Guadalupe wren

Scientific classification
- Kingdom: Animalia
- Phylum: Chordata
- Class: Aves
- Order: Passeriformes
- Family: Troglodytidae
- Genus: Thryomanes
- Species: T. bewickii
- Subspecies: T. b. brevicauda
- Trinomial name: Thryomanes bewickii brevicauda (Ridgway, 1876)

= Guadalupe wren =

Subspecies of bird

The Guadalupe wren (Thryomanes bewickii brevicauda), also known as the Guadalupe Island wren, is a subspecies of Bewick's wren native to the island of Guadalupe, off the western coast of Baja California. It is potentially extinct; it has not been seen since 1897.

==Taxonomy and description==
Ornithologist Robert Ridgway initially described the Guadalupe wren as a species – Thryomanes brevicauda.

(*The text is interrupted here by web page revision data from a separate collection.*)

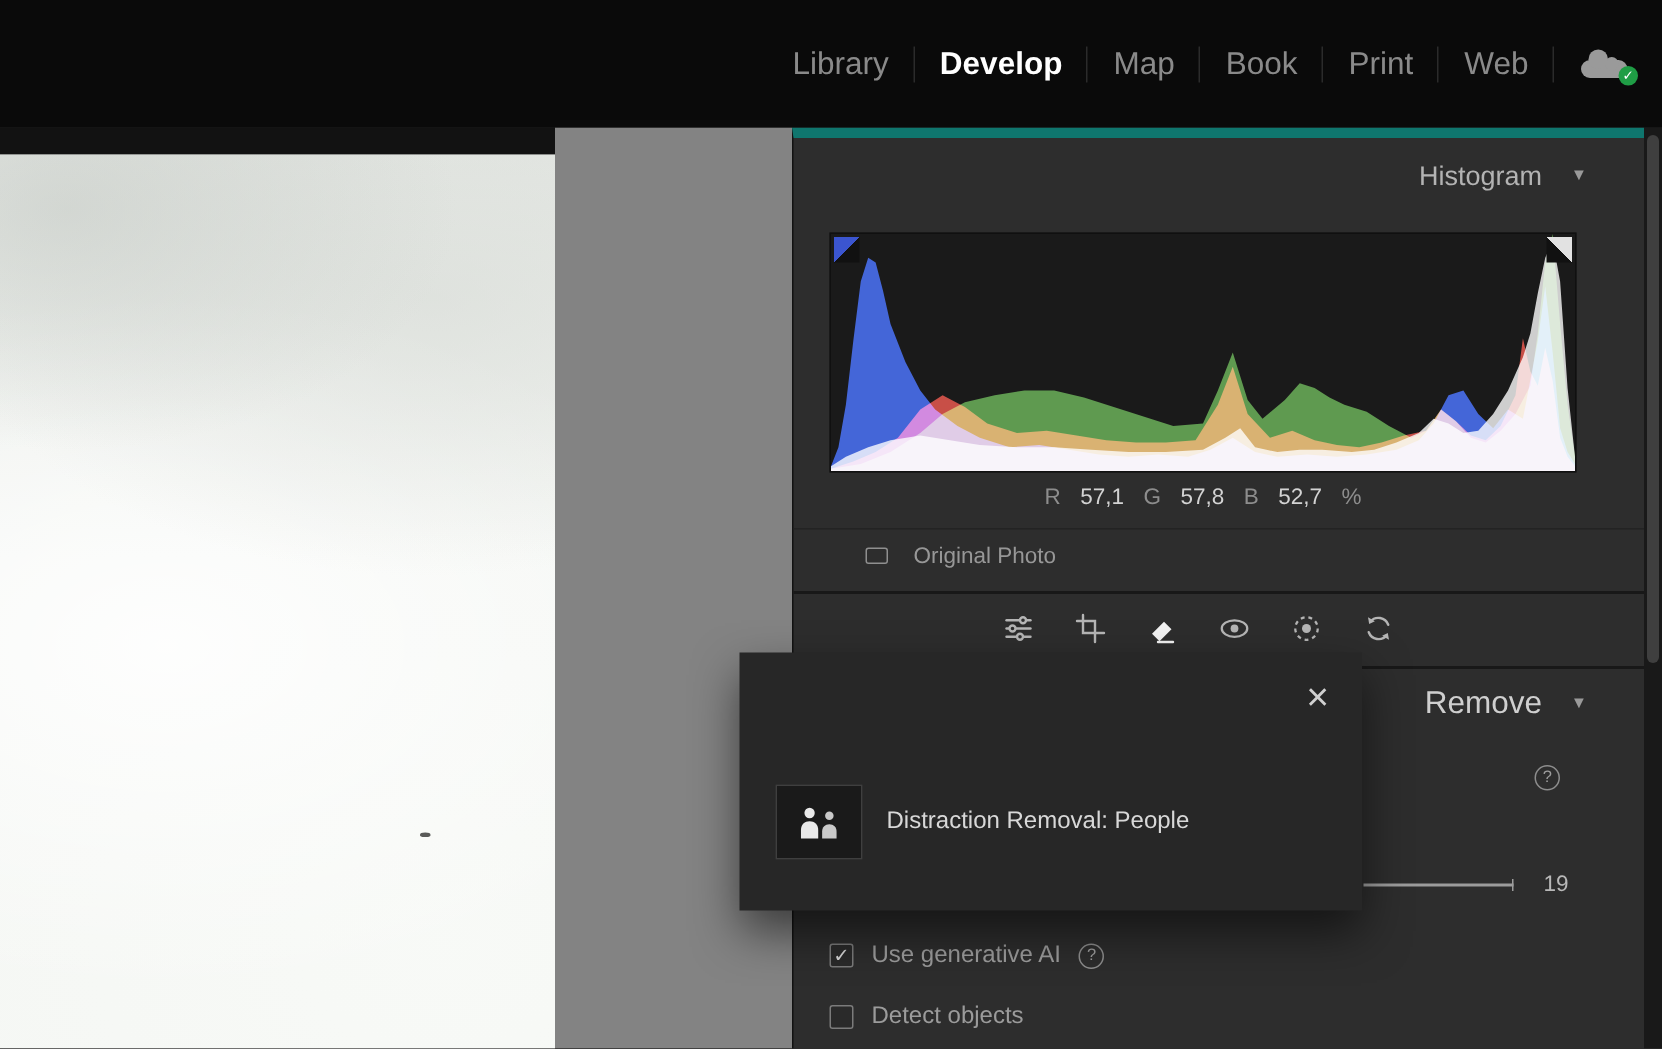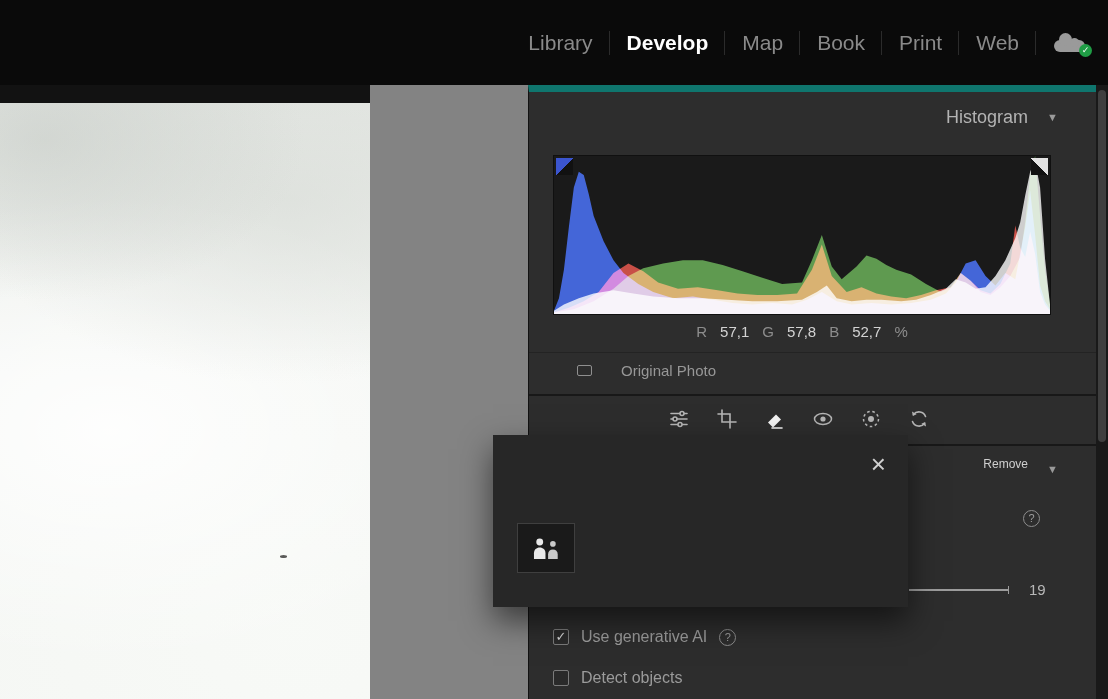"Original Photo" .orig-row { gap: 29px -> 17px }
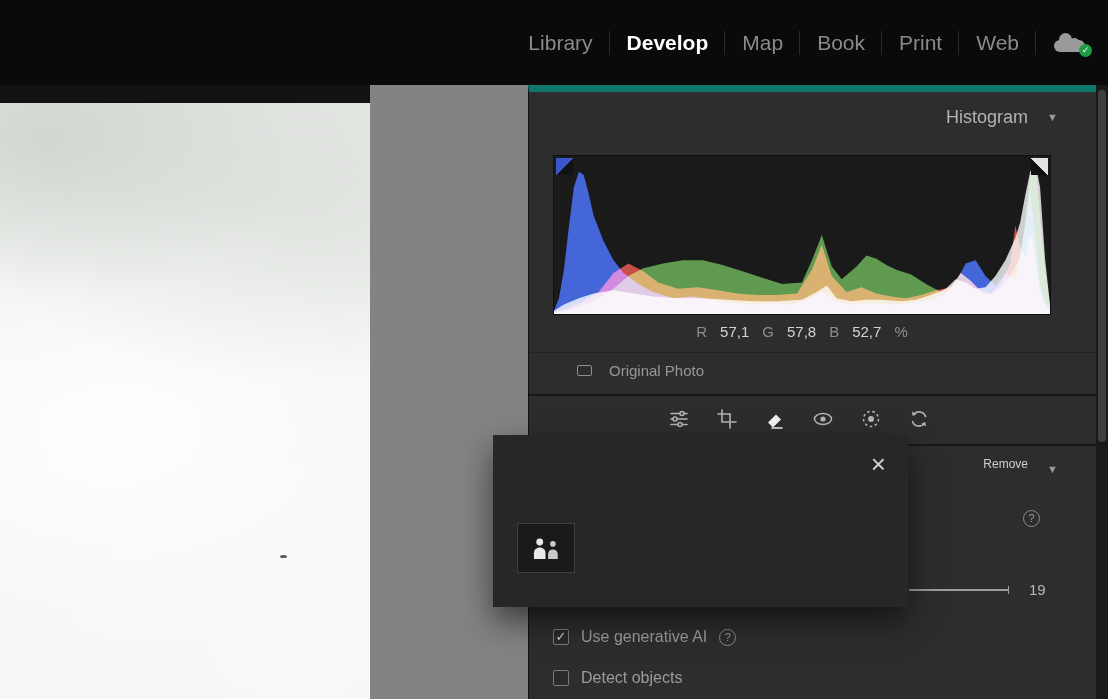"Remove" div.panel-title { font-size: 12px -> 21px }
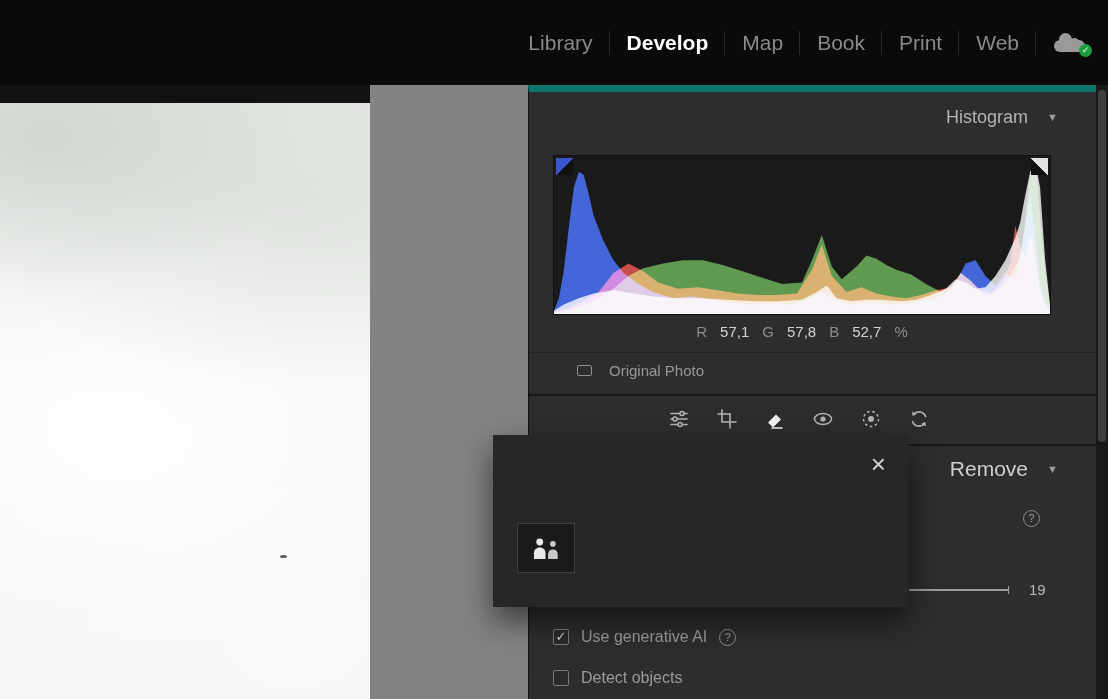"Distraction Removal: People" div.popup-item-label { html: none -> <div>Distraction Removal: People</div> }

Its closest relative may be the mainland Bewick's wren subspecies T. b. correctus, which the Guadalupe wren closely resembled. Brevicauda mainly differed from correctus in its narrower tail bars, smaller size, shorter tail, and longer bill.

==Biology==
The diet of the Guadalupe wren remains poorly known. One collected specimen had two insects in its stomach, and another contained an insect and some pine seeds. Guadalupe wrens likely foraged in the scrub habitat on the island. Their nest has never been found, nor have any eggs. The subspecies was a reclusive yet active one, quickly moving about among dense branches from fallen trees.

==Extinction==
The Guadalupe wren was last seen alive in 1897 by researcher Henry Kaeding. Though the reason for its extinction is not clear, introduced species likely led to the bird's decline. Goats introduced to Guadalupe preferentially fed upon the sagebrush plants relied on as foraging habitat by the wrens, and introduced cats may have fed upon them. It is also possible that specimen collection may have also played a role in the extinction. The last known individuals were encountered in Monterey pines on the northern ridge of Guadalupe.